胸タッチの件でどこなら触ってもいいのかと過敏になってしまっている唯斗にとって、近いということはとても不利な状況なのである。
「触るって、男の胸なんて触って楽しいの?」
「そういう意味やないわ!」
「え、じゃあ、こっちのこと……?」
「どこかは知らないけど、多分そこじゃない」
「他に触っちゃいけない場所なんて―――――――」
彼が心の中で『もしかしてお尻かな』と呟きながら、自分の太もも辺りへ視線を落とそうとした直後だった。
意を決したように体を前に倒した夕奈の体重が唯斗にのしかかり、受け止めようとして正面を向くと同時に柔らかいものが唇の先に触れる。
「っ……」
「んっ……」
もう何度目かの感触なせいか、拒む意思は咄嗟には出てこなかった。
しかし、視界の端にこまるの顔が見えた瞬間、唯斗はどこに触れるかなんて気にせず無理矢理夕奈を引き離して立ち上がる。
「何してるの、こまるの前で」
「私ちゃんと言ったよ、触れちゃいけないところに触れるって」
「どうしてわざわざ唇同士なの」
「そうしたかったからに決まってるやん?」
「…………はぁ」
深いため息をついた彼が、呆れながらトイレから出たことは言うまでもない。さすがに2人ともこれ以上は止めようとしなかった。
「するならするって言っといてよ。回避する方法探す時間が必要だから」
「そんなに夕奈ちゃんのキスがイヤか!」
「イヤというか……うん、イヤだね」
「考えるの面倒になったな?」
「正解。
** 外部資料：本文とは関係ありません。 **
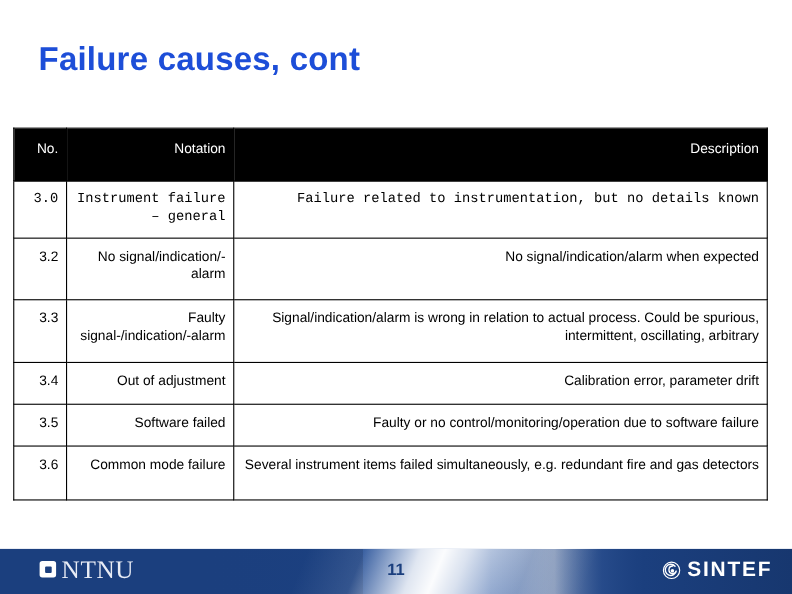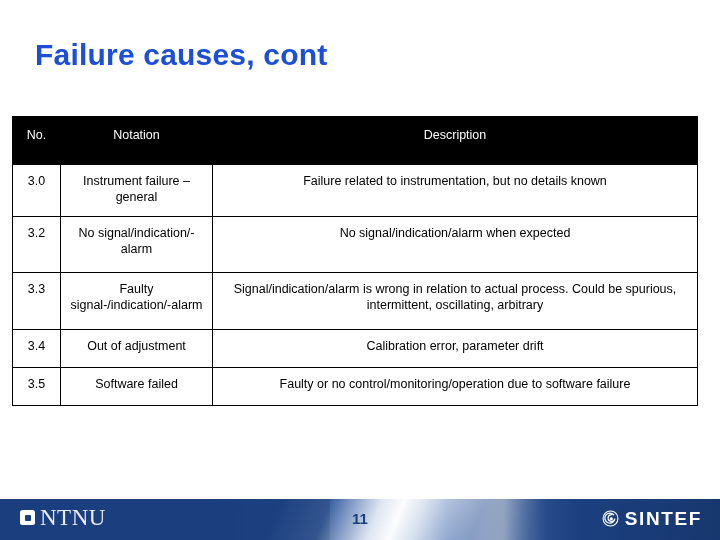--- a/index.html
+++ b/index.html
@@ -45,7 +45,7 @@
     vertical-align: top;
     padding: 8px 7px 7px 7px;
     font-weight: normal;
-    text-align: center;
+    text-align: right;
     line-height: 1.28;
   }
   #failure-table thead th {

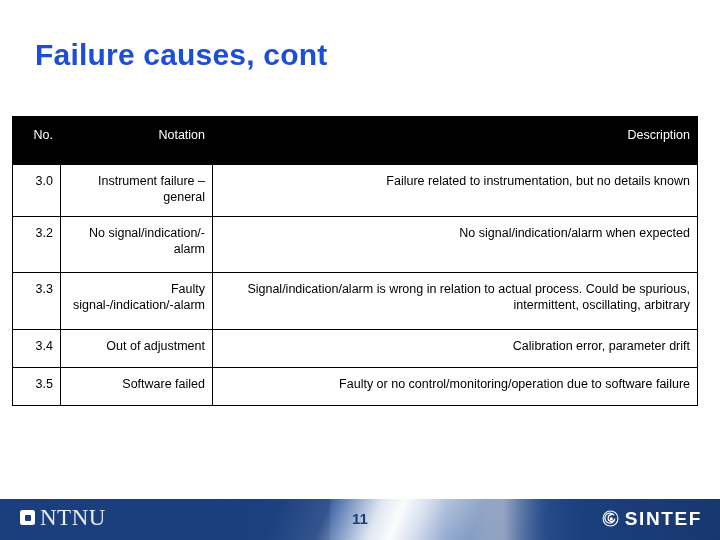--- a/index.html
+++ b/index.html
@@ -66,7 +66,7 @@
   .cell-center { text-align: center; }
 
   
-  .r30 td { height: 36px; }
+  .r30 td { height: 36px; font-family: Liberation Mono, monospace; }
   .r31 td { height: 35px; }
   .r32 td { height: 40px; }
   .r33 td { height: 41px; }

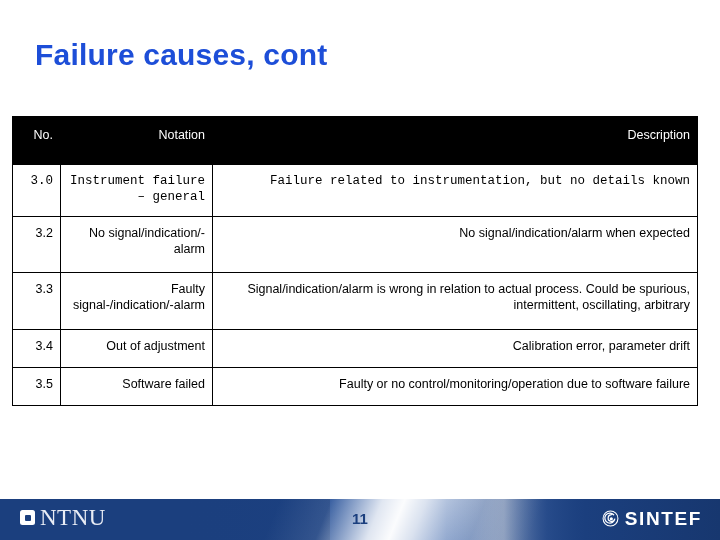--- a/index.html
+++ b/index.html
@@ -227,6 +227,11 @@
       <td>Software failed</td>
       <td>Faulty or no control/monitoring/operation due to software failure</td>
     </tr>
+    <tr class="r36">
+      <td>3.6</td>
+      <td class="cell-center">Common mode failure</td>
+      <td>Several instrument items failed simultaneously, e.g. redundant fire and gas detectors</td>
+    </tr>
   </tbody>
 </table>
 

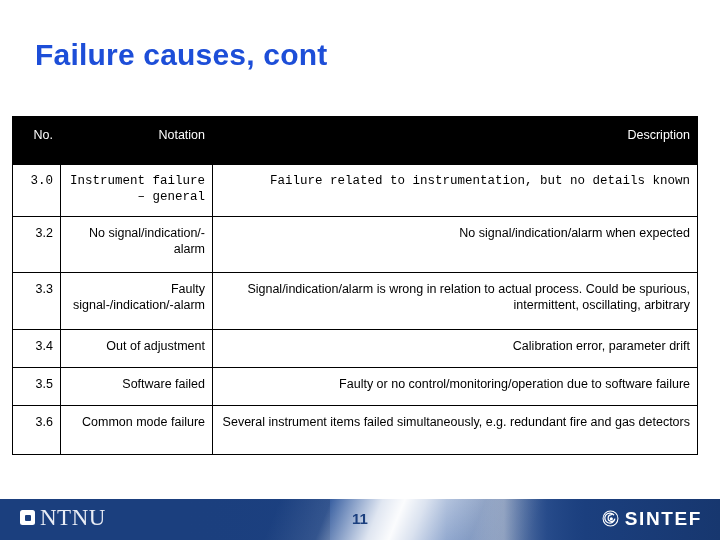--- a/index.html
+++ b/index.html
@@ -117,7 +117,7 @@
   
   #ntnu-logo {
     position: absolute;
-    left: 20px;
+    left: 36px;
     top: 7px;
     display: flex;
     align-items: center;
よくわかったね」
「それくらいわかるわ!」
手拭き用の紙で濯いだ口元を拭いながらそんな話をしていた唯斗は、正直なところ戸惑っていた。
一瞬は彼女を受けいれそうになった自分がいることと、未だに赤い夕奈の顔を見ると収まりかけた鼓動の激しさが元に戻ってしまったという事実に。
「……いや、疲れてるだけかな」
「ん? 何か言った?」
「何でもない。夕奈も顔洗っときなよ、まだ赤いから冷ました方がいい」
「べ、別に恥ずかしがってなんかないしー!」
「バレバレの嘘はいいから」
唯斗が早くしてと促すと、彼女は不満そうに頬を膨らませながらも「洗ったらせっかくのキスが……」と反省の色が見えないので――――――――。
「ぶへっ?! な、何するのさ!」
「それでちゃんと洗う気になったでしょ」
手のひらに出したハンドソープを顔に押し付けて、軽くウォッシュしておいてあげた。